Problem requirements: Each line below is to be copied exactly; images do not go into the copy.

Dataset records:
· · · ·

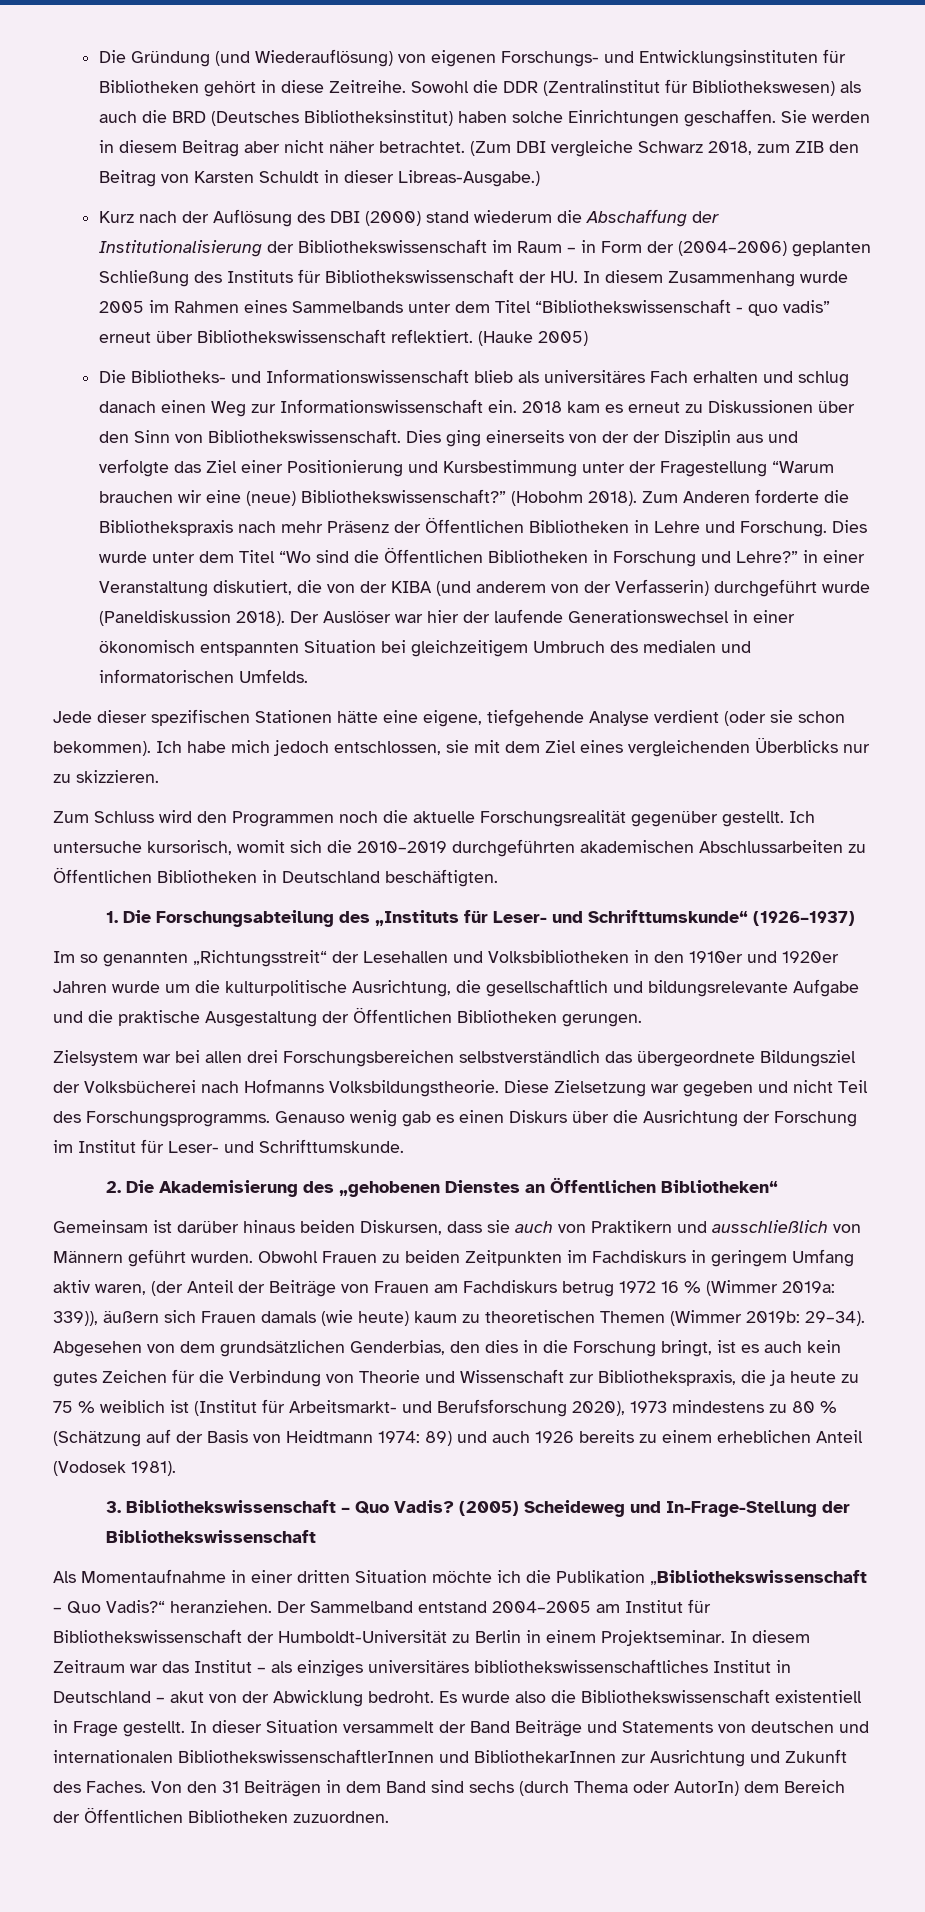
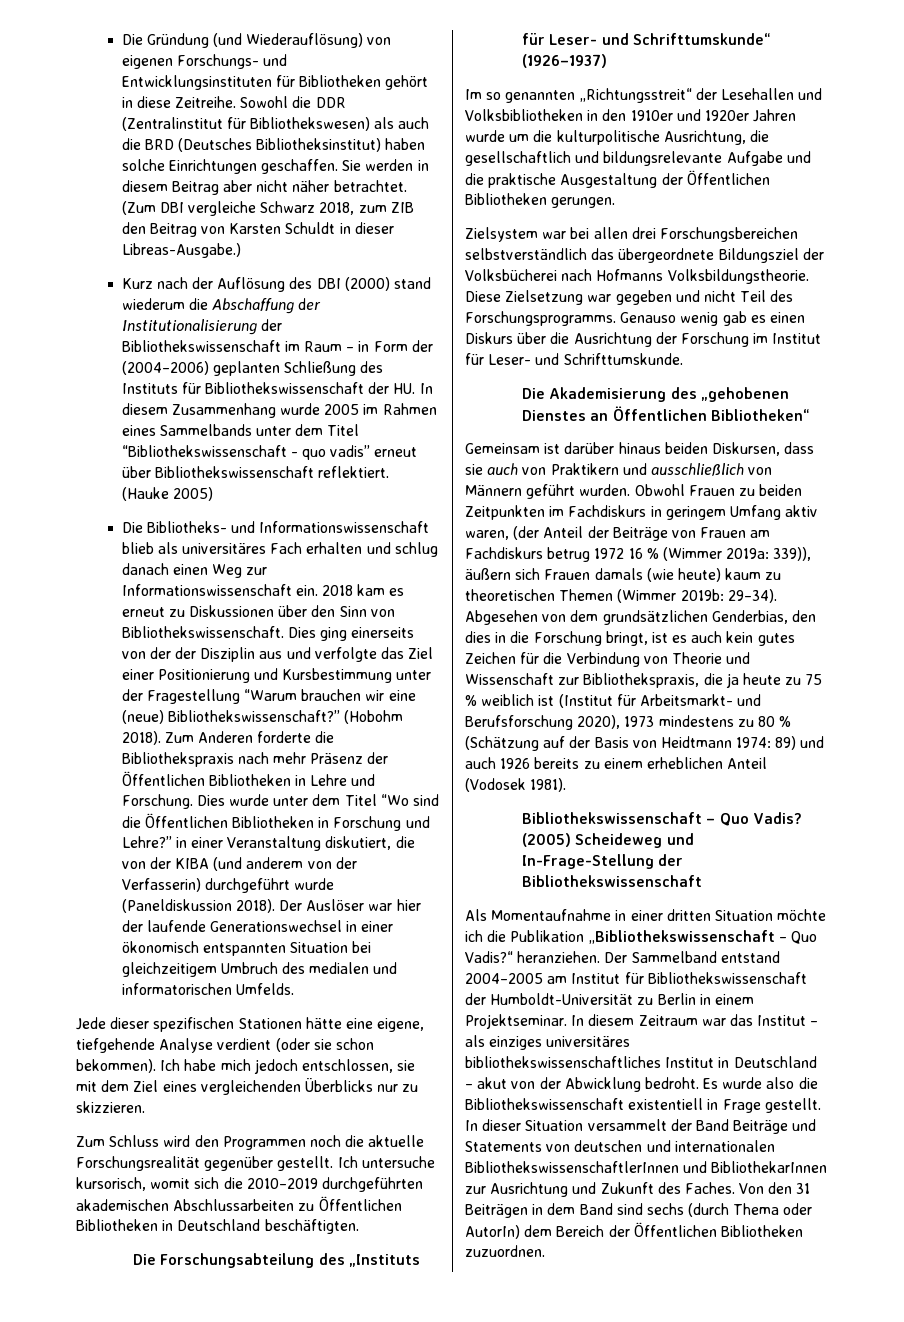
- 1. Die Forschungsabteilung des „Instituts für Leser- und Schrifttumskunde“ (1926–1937)
+ Die Forschungsabteilung des „Instituts für Leser- und Schrifttumskunde“ (1926–1937)
- 2. Die Akademisierung des „gehobenen Dienstes an Öffentlichen Bibliotheken“
+ Die Akademisierung des „gehobenen Dienstes an Öffentlichen Bibliotheken“
- 3. Bibliothekswissenschaft – Quo Vadis?
+ Bibliothekswissenschaft – Quo Vadis?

· · · ·

Final answer:
- 1. Die Forschungsabteilung des „Instituts für Leser- und Schrifttumskunde“ (1926–1937)
+ Die Forschungsabteilung des „Instituts für Leser- und Schrifttumskunde“ (1926–1937)
- 2. Die Akademisierung des „gehobenen Dienstes an Öffentlichen Bibliotheken“
+ Die Akademisierung des „gehobenen Dienstes an Öffentlichen Bibliotheken“
- 3. Bibliothekswissenschaft – Quo Vadis?
+ Bibliothekswissenschaft – Quo Vadis?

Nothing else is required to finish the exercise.